The dissent reasons:

These facts are properly considered in evaluating whether the State’s interest in this prosecution was strong enough to warrant an order to forcibly medicate Jared for the sole purpose of rendering him competent to stand trial. An order for involuntary medication is an intrusive measure that profoundly affects a person’s liberty interests. Sell instructs that a court “must consider the facts of the individual case in evaluating the Government’s interest in prosecution.” This formulation indicates that courts must consider the totality of the circumstances in balancing the competing interests at stake. It does not attempt to predict, limit, or define what “special circumstances” may be present or relevant in a particular case. In Sell, the Court concluded that the government’s interest in prosecuting Sell for over 60 counts of fraud and two counts of attempted murder was insufficient to outweigh Sell’s liberty interests in avoiding forcible medication.

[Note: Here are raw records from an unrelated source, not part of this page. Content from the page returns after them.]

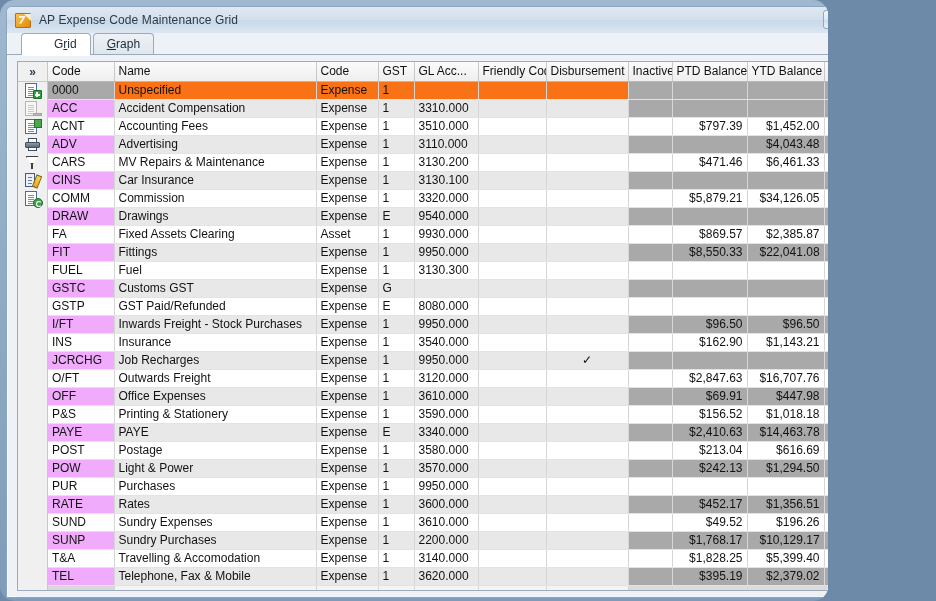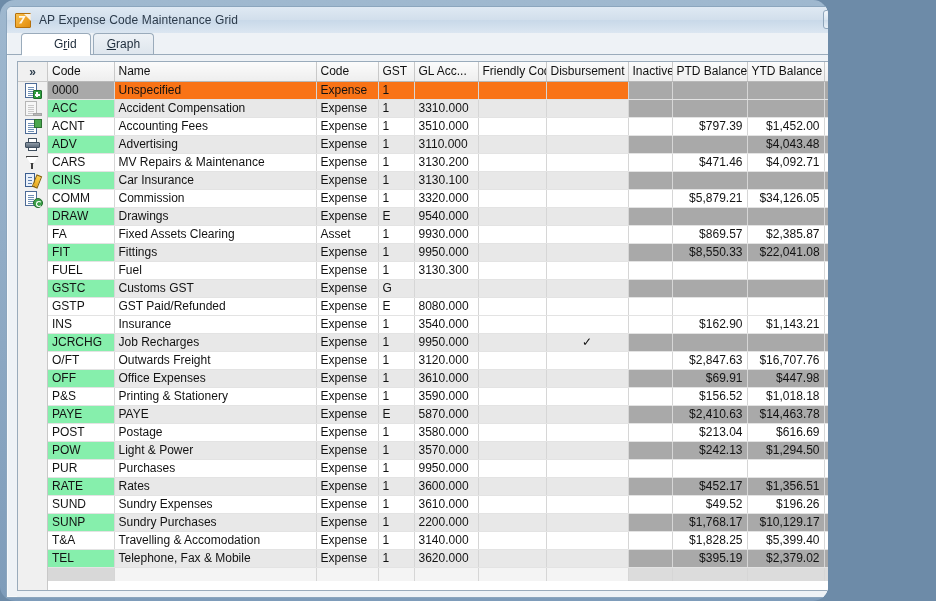--- a/index.html
+++ b/index.html
@@ -334,21 +334,21 @@
     background: #ffffff;
   }
   table.grid td.num { text-align: right; }
   table.grid td.ctr { text-align: center; }
 
   
   tr.alt td { background: #e8e8e8; }
 
   
   td.code { background: #c9c9c9; }
-  tr.alt td.code { background: #86efac; }
+  tr.alt td.code { background: #f0abfc; }
 
   
   td.money { background: #c3c3c3; }
   tr.alt td.money { background: #a9a9a9; padding-left: 12px; }
 
   
   td.inact { background: #c3c3c3; }
   tr.alt td.inact { background: #a9a9a9; }
 
   
@@ -604,21 +604,21 @@
               <tr>
                 <td class="code">CARS</td>
                 <td>MV Repairs &amp; Maintenance</td>
                 <td>Expense</td>
                 <td>1</td>
                 <td>3130.200</td>
                 <td></td>
                 <td class="ctr"></td>
                 <td class="inact ctr"></td>
                 <td class="money num">$471.46</td>
-                <td class="money num">$4,092.71</td>
+                <td class="money num">$6,461.33</td>
                 <td class="money num">$7,351.09</td>
               </tr>
               <tr class="alt">
                 <td class="code">CINS</td>
                 <td>Car Insurance</td>
                 <td>Expense</td>
                 <td>1</td>
                 <td>3130.100</td>
                 <td></td>
                 <td class="ctr"></td>
@@ -711,20 +711,33 @@
                 <td>Expense</td>
                 <td>E</td>
                 <td>8080.000</td>
                 <td></td>
                 <td class="ctr"></td>
                 <td class="inact ctr"></td>
                 <td class="money num"></td>
                 <td class="money num"></td>
                 <td class="money num"></td>
               </tr>
+              <tr class="alt">
+                <td class="code">I/FT</td>
+                <td>Inwards Freight - Stock Purchases</td>
+                <td>Expense</td>
+                <td>1</td>
+                <td>9950.000</td>
+                <td></td>
+                <td class="ctr"></td>
+                <td class="inact ctr"></td>
+                <td class="money num">$96.50</td>
+                <td class="money num">$96.50</td>
+                <td class="money num"></td>
+              </tr>
               <tr>
                 <td class="code">INS</td>
                 <td>Insurance</td>
                 <td>Expense</td>
                 <td>1</td>
                 <td>3540.000</td>
                 <td></td>
                 <td class="ctr"></td>
                 <td class="inact ctr"></td>
                 <td class="money num">$162.90</td>
@@ -781,21 +794,21 @@
                 <td class="inact ctr"></td>
                 <td class="money num">$156.52</td>
                 <td class="money num">$1,018.18</td>
                 <td class="money num">$1,450.89</td>
               </tr>
               <tr class="alt">
                 <td class="code">PAYE</td>
                 <td>PAYE</td>
                 <td>Expense</td>
                 <td>E</td>
-                <td>5870.000</td>
+                <td>3340.000</td>
                 <td></td>
                 <td class="ctr"></td>
                 <td class="inact ctr"></td>
                 <td class="money num">$2,410.63</td>
                 <td class="money num">$14,463.78</td>
                 <td class="money num">$26,516.93</td>
               </tr>
               <tr>
                 <td class="code">POST</td>
                 <td>Postage</td>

(¶64) (citations omitted). It concludes that similar circumstances to those in Sell are present here. (¶66). Ultimately, Justice Crawford “disagree[s] with the majority’s conclusion that the State maintained a sufficiently important interest in prosecuting Jared, eight months after he was arrested and taken into custody, to warrant an order to forcibly medicate him solely for the purpose of restoring his competency to stand trial” and is “persuaded that, by the time the State sought the order to forcibly medicate Jared, its interest had diminished to the point that the intrusion on his liberty was not constitutionally warranted.” (¶68).

Concerningly for defense practitioners, this decision seems to answer few, if any, questions that were left by Green and other Wisconsin case law interpreting Sell. It does not provide clarity for parties and circuit courts as to what is required at Sell hearings. It also overrules the minimal requirements set forth in Green. Thus, it seems everyone is left with the requirement for an “individualized treatment plan” and no guidance as to what that entails.

Given the Court’s emphasis on the deferential standard of review for the second, third and fourth Sell factors, it seems as though court courts need only say the “magic words” and appellate courts will search the record for support.

Also concerning is the Court’s treatment of Melanie L., which, like Green, SCOW does not read it to require seemingly anything. It is also unclear whether SCOW is generally overruling Melanie L. in the ch. 51 context as well as in 971.14 cases, as it merely states that it “do[es] not read Melanie L. as adding new, mandatory evidentiary standards to the statute.” (¶53) (emphasis added). One might question to which statute the Court is referring. Regardless, it’s clear that the doctor need not give the kind of explanations required by Melanie L. in the 971.14 involuntary med order context.

In light of the decision, it is even more important for trial attorneys to familiarize themselves with the medications in the treatment plans and their client’s condition. This can be used for cross-examination, but, more importantly, in argument to the circuit court that the plan does not meet Sell and that the evidence is not clear and convincing.